Last summer, not very long before I quit blogging, I wrote about an incident in LaCrosse, Wisconsin, in which some local Republicans decided it would be great fun to have a couple of companies from the local Army base attend a Bush campaign rally, in unit formation, wearing special t-shirts emblazoned with the American flag and bearing the label "I am an American soldier" on the back. The fort's commander, one Col. Danny Nobles, did his troops one better: He showed up at the rally in full uniform.

Now as I pointed out at the time, history is filled with examples of bad things that happened because the military of a powerful state decided to dabble in partisan politics -- which is why the code of military justice generally frowns on stunts like the LaCrosse rally. Authoritarian political movements, like trees, from tiny acorns may grow:

If the t-shirt design catches on, then some other party hack might well develop a proprietary patriotic logo -- something distinctly identifiable as a Republican Party symbol -- to go on those t-shirts. (With their "I am an American soldier" slogan, the LaCrosse GOP is half way there already.)

Having the troops all wear arm bands with the new party logo on them would also look kind of cool.

But standing around in the sun waiting for the leader to appear can be hot work, so it wouldn't be too surprising if some local GOP chapters started giving the soldiers baseball caps with that patriotic party logo on the front.
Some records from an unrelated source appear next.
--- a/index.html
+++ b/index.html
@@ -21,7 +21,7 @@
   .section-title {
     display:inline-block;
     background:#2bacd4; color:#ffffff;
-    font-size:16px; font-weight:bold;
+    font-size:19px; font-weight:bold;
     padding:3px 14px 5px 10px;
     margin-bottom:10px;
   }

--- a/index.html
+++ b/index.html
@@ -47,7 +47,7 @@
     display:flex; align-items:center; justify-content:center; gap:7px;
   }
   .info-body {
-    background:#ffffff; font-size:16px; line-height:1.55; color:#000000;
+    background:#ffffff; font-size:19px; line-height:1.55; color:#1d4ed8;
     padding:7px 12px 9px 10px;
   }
And since you now have all these splendid young hunks standing around in their snazzy party outfits, and since their drill sergeants are also on hand, why not do something fun to entertain the crowd -- like having the troops parade in formation past the leader on his podium. What would be the harm in that?
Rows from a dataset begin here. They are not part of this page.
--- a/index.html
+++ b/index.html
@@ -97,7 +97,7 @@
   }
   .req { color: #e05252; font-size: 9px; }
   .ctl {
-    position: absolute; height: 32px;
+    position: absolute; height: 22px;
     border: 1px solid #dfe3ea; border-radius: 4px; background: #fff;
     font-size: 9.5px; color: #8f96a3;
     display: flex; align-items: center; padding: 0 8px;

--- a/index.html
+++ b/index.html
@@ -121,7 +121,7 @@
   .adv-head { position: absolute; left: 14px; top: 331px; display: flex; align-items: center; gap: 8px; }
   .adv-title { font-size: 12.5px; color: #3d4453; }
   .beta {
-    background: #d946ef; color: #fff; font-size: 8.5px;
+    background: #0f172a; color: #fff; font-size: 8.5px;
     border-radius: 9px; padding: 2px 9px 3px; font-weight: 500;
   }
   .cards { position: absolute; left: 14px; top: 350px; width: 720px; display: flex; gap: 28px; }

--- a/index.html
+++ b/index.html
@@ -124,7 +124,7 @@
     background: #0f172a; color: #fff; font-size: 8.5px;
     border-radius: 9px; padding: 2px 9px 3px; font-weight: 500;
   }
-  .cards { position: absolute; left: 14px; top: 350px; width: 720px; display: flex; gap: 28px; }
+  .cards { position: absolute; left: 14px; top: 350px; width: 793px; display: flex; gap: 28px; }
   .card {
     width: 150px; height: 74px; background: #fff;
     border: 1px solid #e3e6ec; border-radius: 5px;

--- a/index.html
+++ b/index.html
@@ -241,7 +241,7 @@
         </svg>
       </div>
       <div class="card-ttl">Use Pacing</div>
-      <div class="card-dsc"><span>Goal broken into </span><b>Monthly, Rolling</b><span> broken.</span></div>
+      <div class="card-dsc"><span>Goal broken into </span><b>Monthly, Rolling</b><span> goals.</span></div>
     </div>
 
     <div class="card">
And if the troops are going to parade, why not have them salute? Of course, using the standard military salute might be a little obvious. So why not create a new party salute -- like, say, banging a clenched fist on the heart, or, better yet, extending a stiffened right arm, fingers pointed towards the leader in a gesture of obedience and respect.

Imagine the effect it would have on the crowd -- all those handsome young heros, marching in perfect lockstep, showing their loyalty to their commander in chief. And if the leader were to give the party salute back, expressing his dedication to the sacred cause of defending the homeland ...

Hah! Let's see the Democrats try to compete with that!

And now we have local GOP Gauleiters in Florida soliciting oaths of allegiance not to the flag, not to the country, not to the constitution, but to the person of the leader -- albeit still an elected one, at least for now.

One people, one country, one leader ...

One step following another.

The truly sinister thing -- and the reason why that Slate story made the hair stand up on the back of my neck -- is that even as these people move, like sleepwalkers, towards a distinctly American version of the cult of the leader, most of them honestly appear to have no idea what they're doing, or creating. I'm not even sure the Rovians themselves entirely understand the atavistic instincts they've awakened in Bush's most loyal followers. But the current is running now, fast and strong. And we're all heading for the rapids.

John Kerry for President.

LA Weekly: John Kerry and John Edwards for President and Vice-President.   Endorsements don't get any more essential and plain-spoken than this:

With the possible exception of Jefferson Davis, and for some of the same reasons, George W. Bush is the most dangerous president our continent has known. Like Davis, Bush has amassed a stunningly divisive, parochial and belligerent record. In an era demanding international coordination simply to ensure a decent defense against terrorists, Bush is a militaristic xenophobe (and a careless one at that, as our troops in Iraq discover on a daily basis). At a time when corporations are abandoning the wage-and-benefit practices that once made American workers the envy of the world, Bush wants government to abandon its own responsibility to our citizens, leaving Americans to their own inadequate devices to pay for health care, college, retirement and other such incidentals. Just as a mental exercise, try imagining a worse president than this cosseted brat. It ain't easy.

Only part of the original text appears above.